A Grandmother’s Love

Vase of Irises, c.1890 By Vincent van Gogh

Recently, for personal reasons, I have been digging through the memory archives in search of some understanding of my formative experiences, and the search brought me upon a written recollection of my experiences of my maternal grandmother. Many of my memories of visits with her are shared by my siblings, but in this instance, I was describing them to someone who did not share those memories. In many families, the figure of the grandparent is not viewed as particularly important or relevant, for a number of reasons, but growing up in my family, our grandparents were revered and cherished.

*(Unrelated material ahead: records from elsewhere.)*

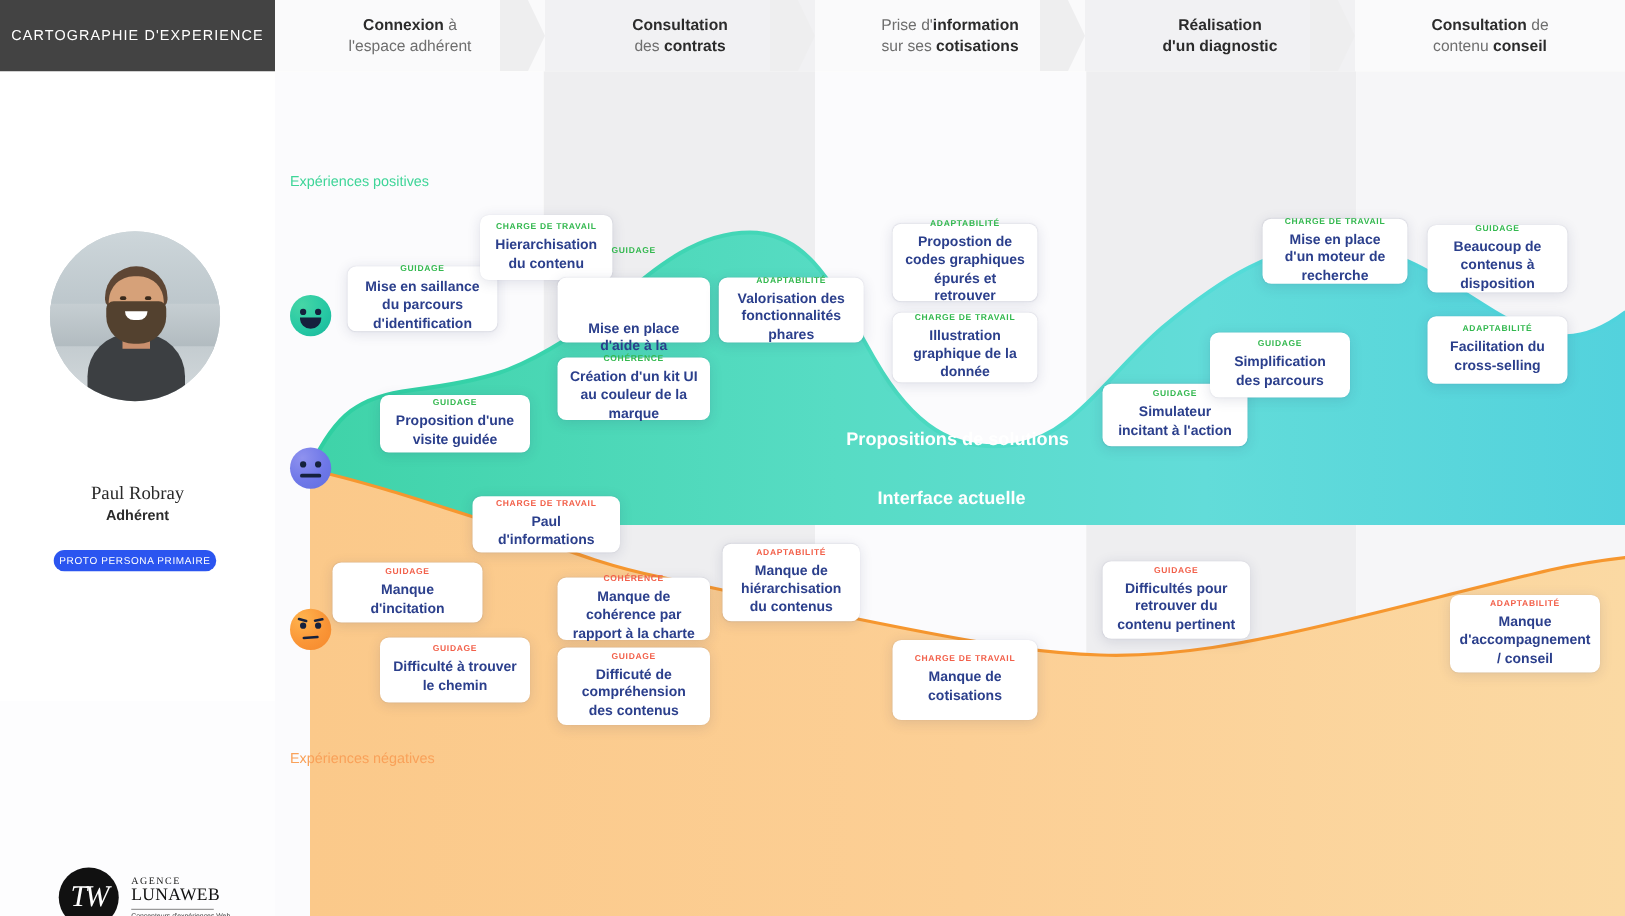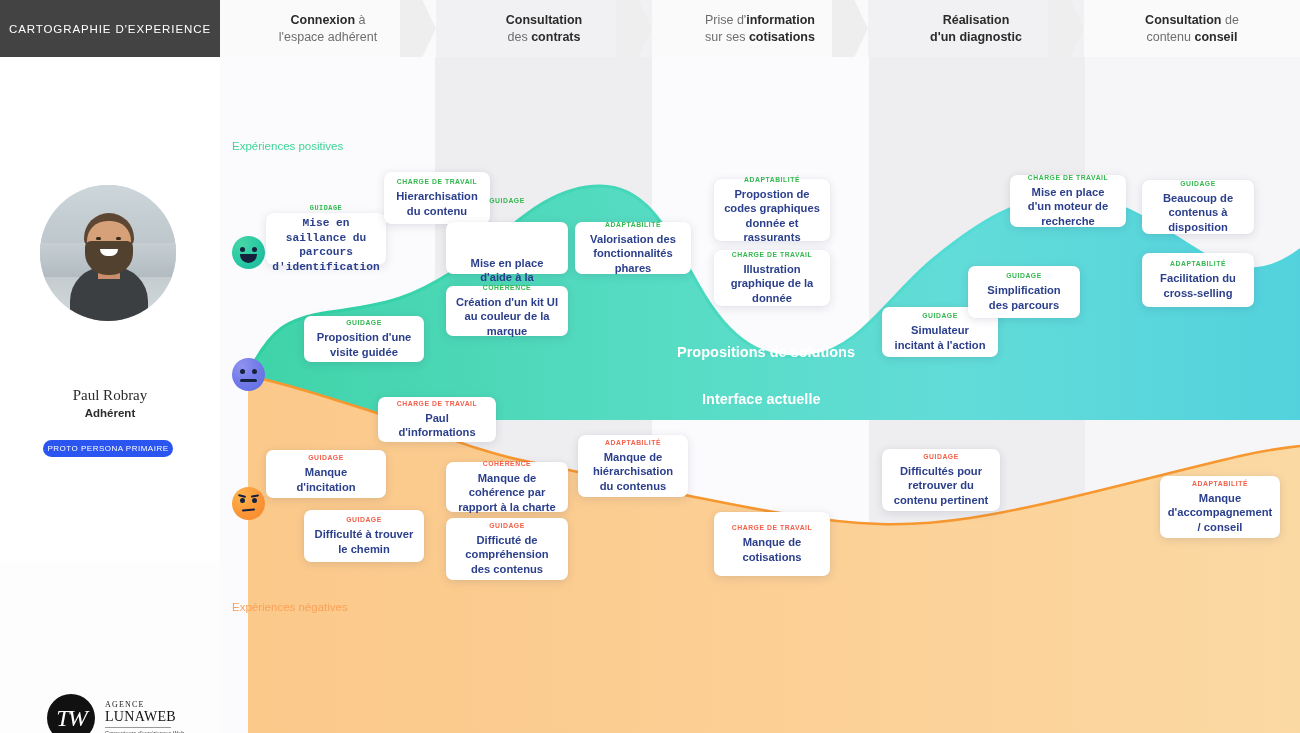--- a/index.html
+++ b/index.html
@@ -267,7 +267,7 @@
       </div>
       <div class="card pos" style="left: 714px; top: 179px; width: 116px; height: 62px;">
         <div class="tag">ADAPTABILITÉ</div>
-        <div class="txt">Propostion de codes graphiques donnée et rassurants</div>
+        <div class="txt">Propostion de codes graphiques épurés et retrouver</div>
       </div>
       <div class="card pos" style="left: 714px; top: 250px; width: 116px; height: 56px;">
         <div class="tag">CHARGE DE TRAVAIL</div>

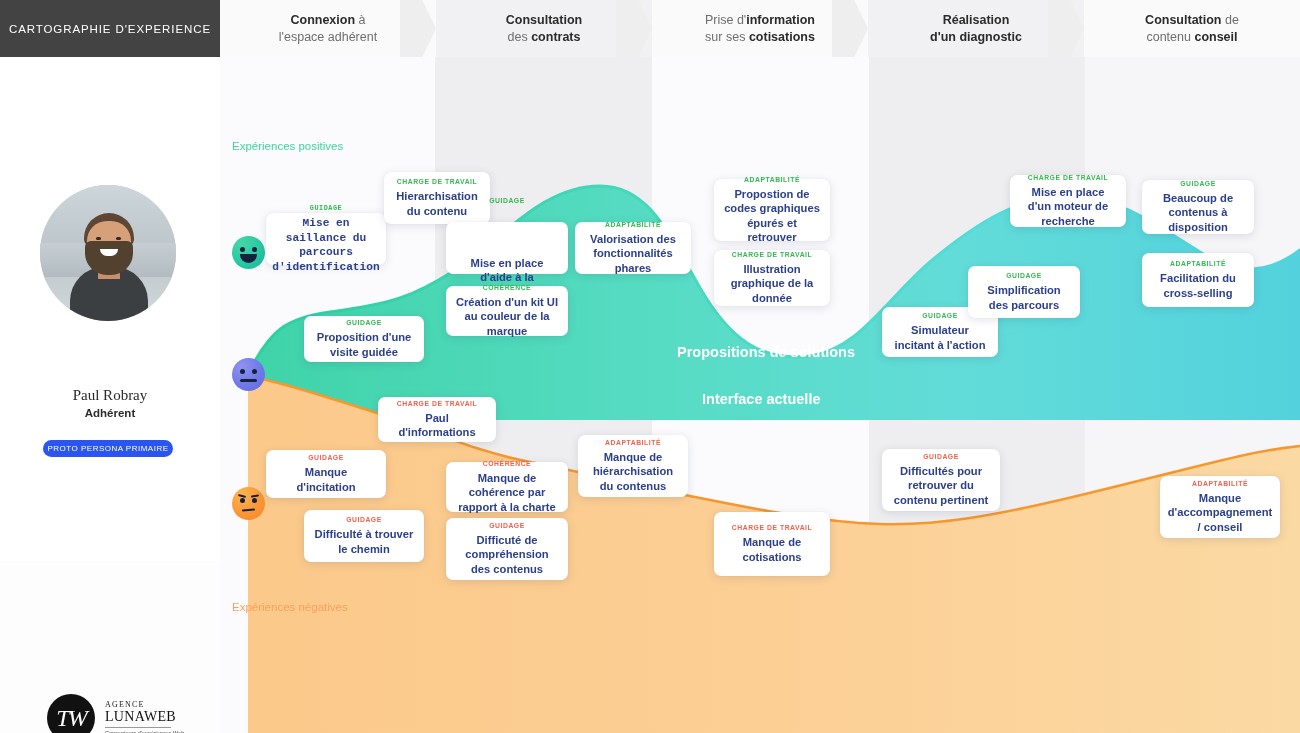--- a/index.html
+++ b/index.html
@@ -241,7 +241,7 @@
   </div>
 
   <div id="cards-layer">
-      <div class="card pos" style="left: 266px; top: 213px; width: 120px; height: 52px; font-family: Liberation Mono, monospace;">
+      <div class="card pos" style="left: 278px; top: 213px; width: 120px; height: 52px;">
         <div class="tag">GUIDAGE</div>
         <div class="txt">Mise en saillance du parcours d'identification</div>
       </div>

As I look back over the years, and consider the many times we visited in my early childhood, I recall many moments of simple pleasures at her side, and remember well the feeling of wonder and awe I felt as one of a handful of grandchildren sharing those visits on many lazy summer afternoons. In those days, our lives were relatively carefree, and life seemed joyful whenever we arrived at her doorstep. Many such afternoons were spent in her yard, playing ball or a game of hide and seek, and as the day approached night, one of us would periodically go inside, travel down the long hallway with the rubber mats, and stand outside of the kitchen, in order to find out which heavenly aroma was detected for the evening meal. No matter how hard we played, or how involved we were in our games, the sound of her call to dinner was always the stronger.

Artist: Hugues Merle

While my parents would go visiting other relatives in the evening, we would sit on the floor around her favorite chair, while she held us in rapt attention, telling stories of my grandfather who, in his youth and through the years he lived, worked as a railroad laborer, coupling and uncoupling the cars, repairing this or that broken piece, somehow saving the day or keeping the train on time. We never seemed to tire of her recollections from those days, and she was always patient with our child-like questions, which would cross over into stories of her own youth at times.

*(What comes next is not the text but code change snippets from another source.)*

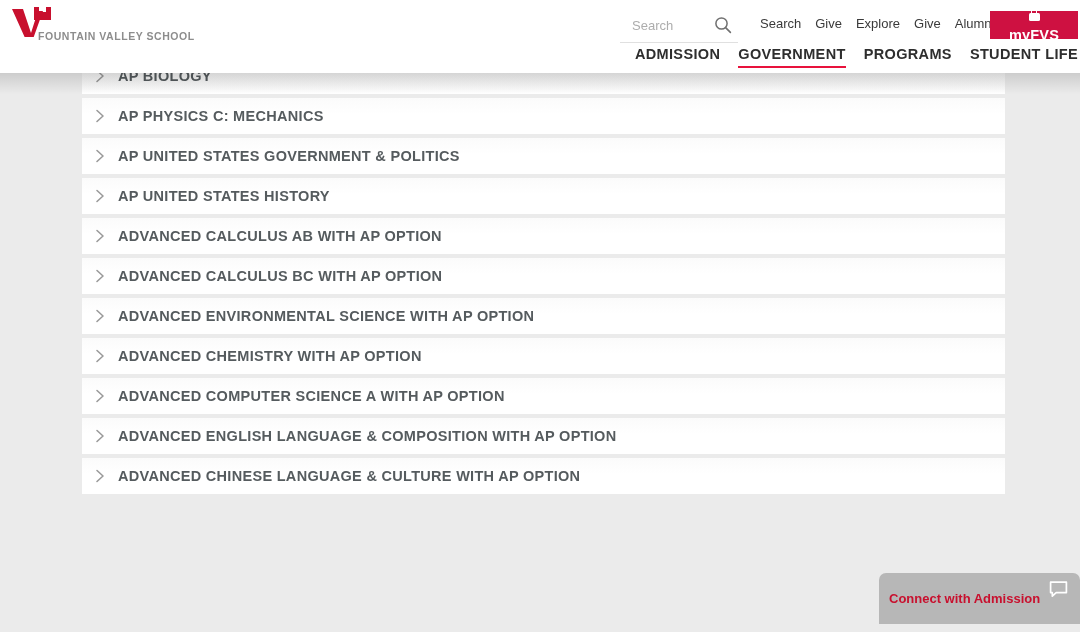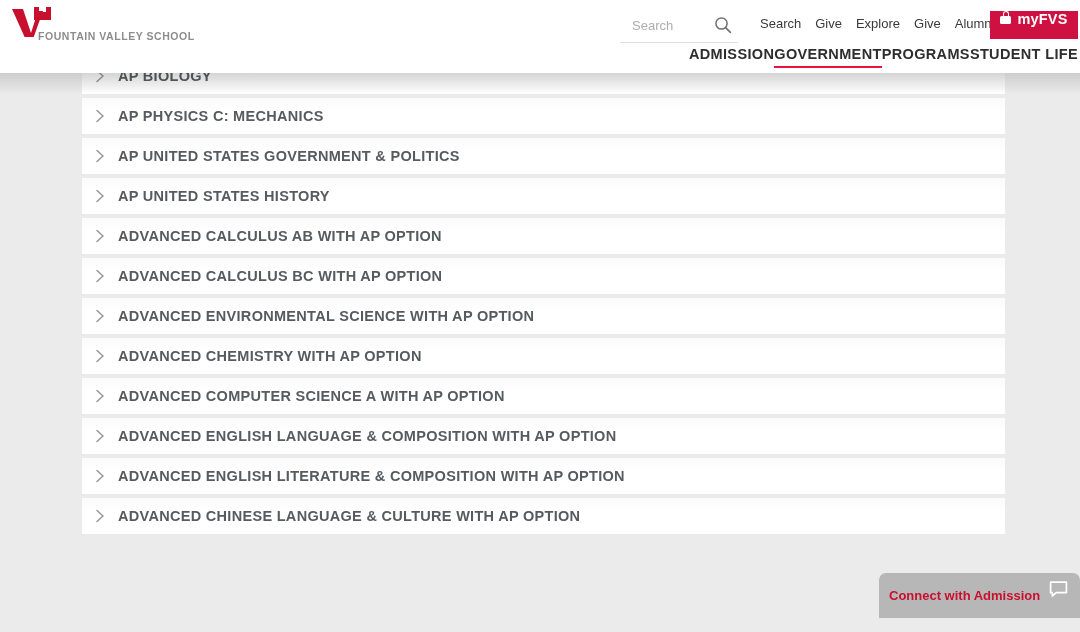--- a/index.html
+++ b/index.html
@@ -110,9 +110,11 @@
     height: 28px;
     background: #ce1141;
     display: flex;
+    align-items: center;
     justify-content: center;
     gap: 6px;
     cursor: pointer;
+    flex-direction: column;
   }
   .myfvs-label {
     color: #ffffff;

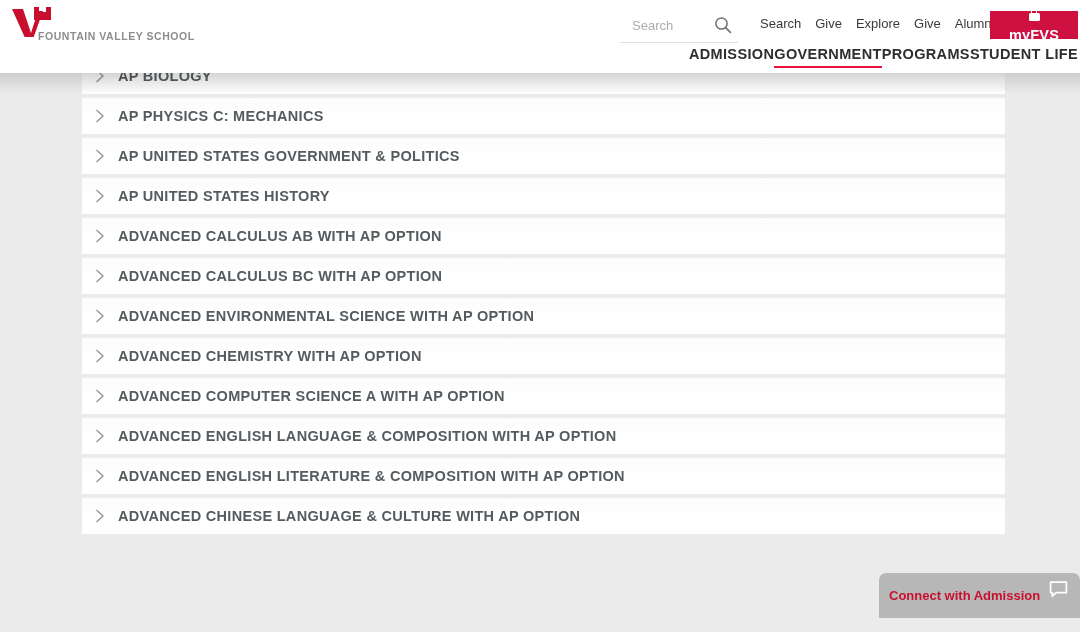--- a/index.html
+++ b/index.html
@@ -157,6 +157,7 @@
     top: 46px;
     display: flex;
     align-items: flex-start;
+    gap: 18px;
   }
   .main-nav-item {
     position: relative;

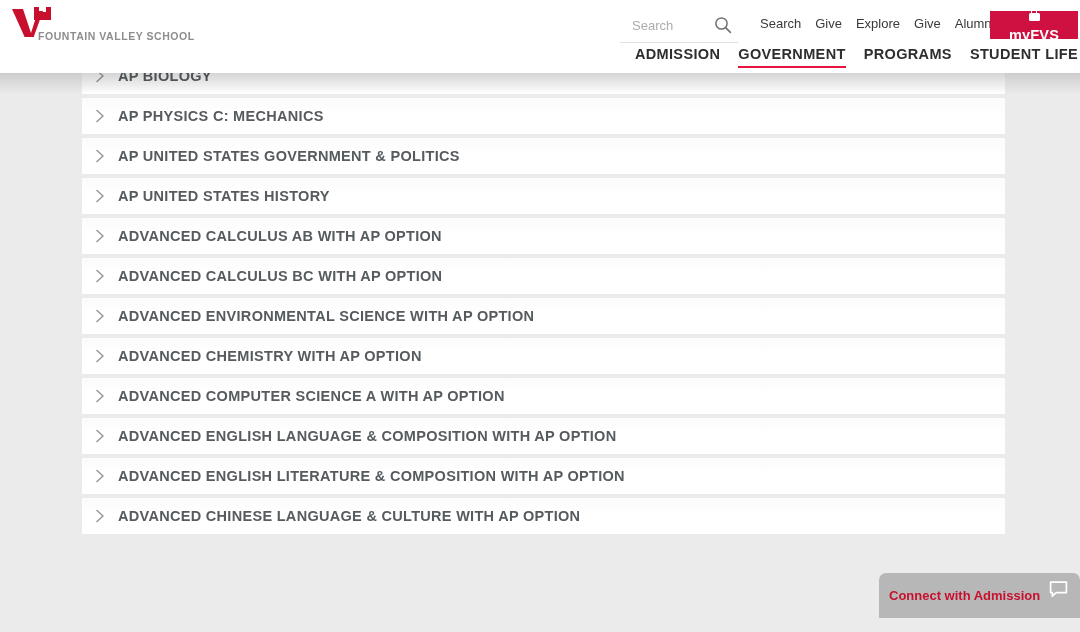--- a/index.html
+++ b/index.html
@@ -381,12 +381,6 @@
         <svg class="chev-icon" viewBox="0 0 14 14">
           <path d="M4 1.5 L10 7 L4 12.5" fill="none" stroke="#9a9a9a" stroke-width="1.6" stroke-linecap="round" stroke-linejoin="round"></path>
         </svg>
-        <span class="acc-label">ADVANCED ENGLISH LITERATURE &amp; COMPOSITION WITH AP OPTION</span>
-      </div>
-      <div class="acc-row">
-        <svg class="chev-icon" viewBox="0 0 14 14">
-          <path d="M4 1.5 L10 7 L4 12.5" fill="none" stroke="#9a9a9a" stroke-width="1.6" stroke-linecap="round" stroke-linejoin="round"></path>
-        </svg>
         <span class="acc-label">ADVANCED CHINESE LANGUAGE &amp; CULTURE WITH AP OPTION</span>
       </div>
     </div>

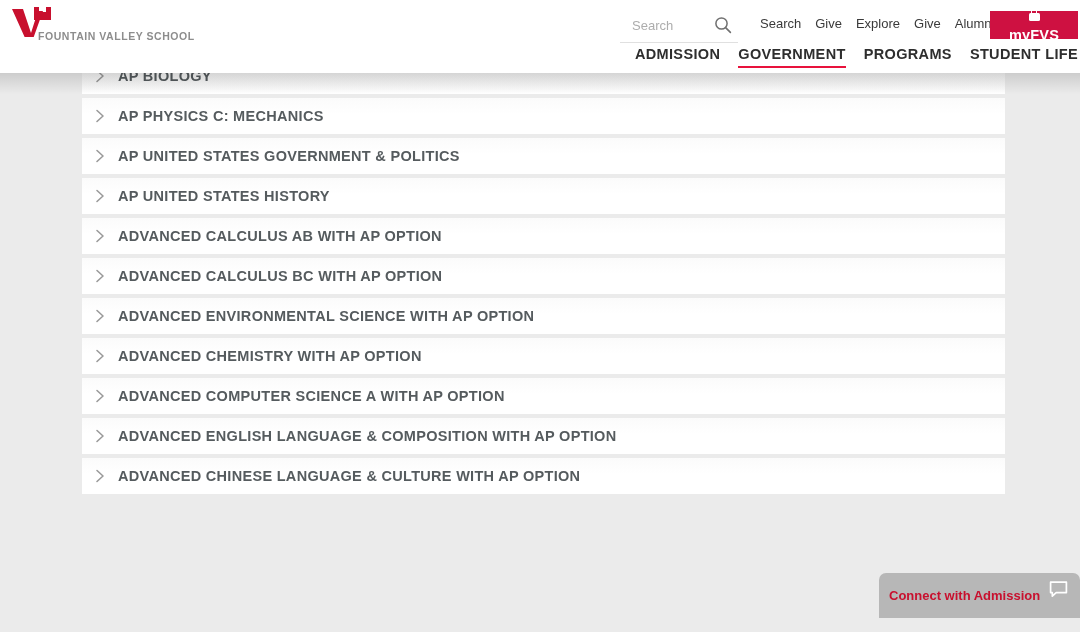--- a/index.html
+++ b/index.html
@@ -242,7 +242,7 @@
     left: 879px;
     top: 573px;
     width: 201px;
-    height: 45px;
+    height: 51px;
     background: #b7b7b7;
     border-radius: 7px 7px 0 0;
     display: flex;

The image above was taken when my grandparents were engaged to be married in the early 1900’s, looking impossibly young, and existing in an era I could not even imagine when I knew her. She was always an elderly woman in my memory, and discovering the photo years after she was gone was startling. I never imagined her so young or so distant in the past.

How many mornings I remember waking to her gentle nudge, sipping on orange juice which each of us would always receive in our favorite glass. How often we would play out on her “sun porch” on the side of the house, next to the old fashioned sewing machine that was powered by a large metal foot rest which turned the spindle when you rocked it back and forth. If we were visiting on a Sunday, we all would be gathered up and brought to church where she played the pipe organ for more than fifty years. She would often sing the hymns alone, if there was no one else available. At home, we would sit around her grand piano while she played for us the songs we came to love so well.

Jacobus Vrel’s Woman at a Window

How clear in my mind, the tearful goodbye’s that she somehow made alright, and the memory we all have of her solitary hand, waving from the kitchen window as we sped away, waving until we were far out of sight.

In her final days, as I sat by her bedside, she was still completely with us, and I was able to tell her all these things as a grown man. The very last time we spoke, I held her face in my hands and told her I loved her.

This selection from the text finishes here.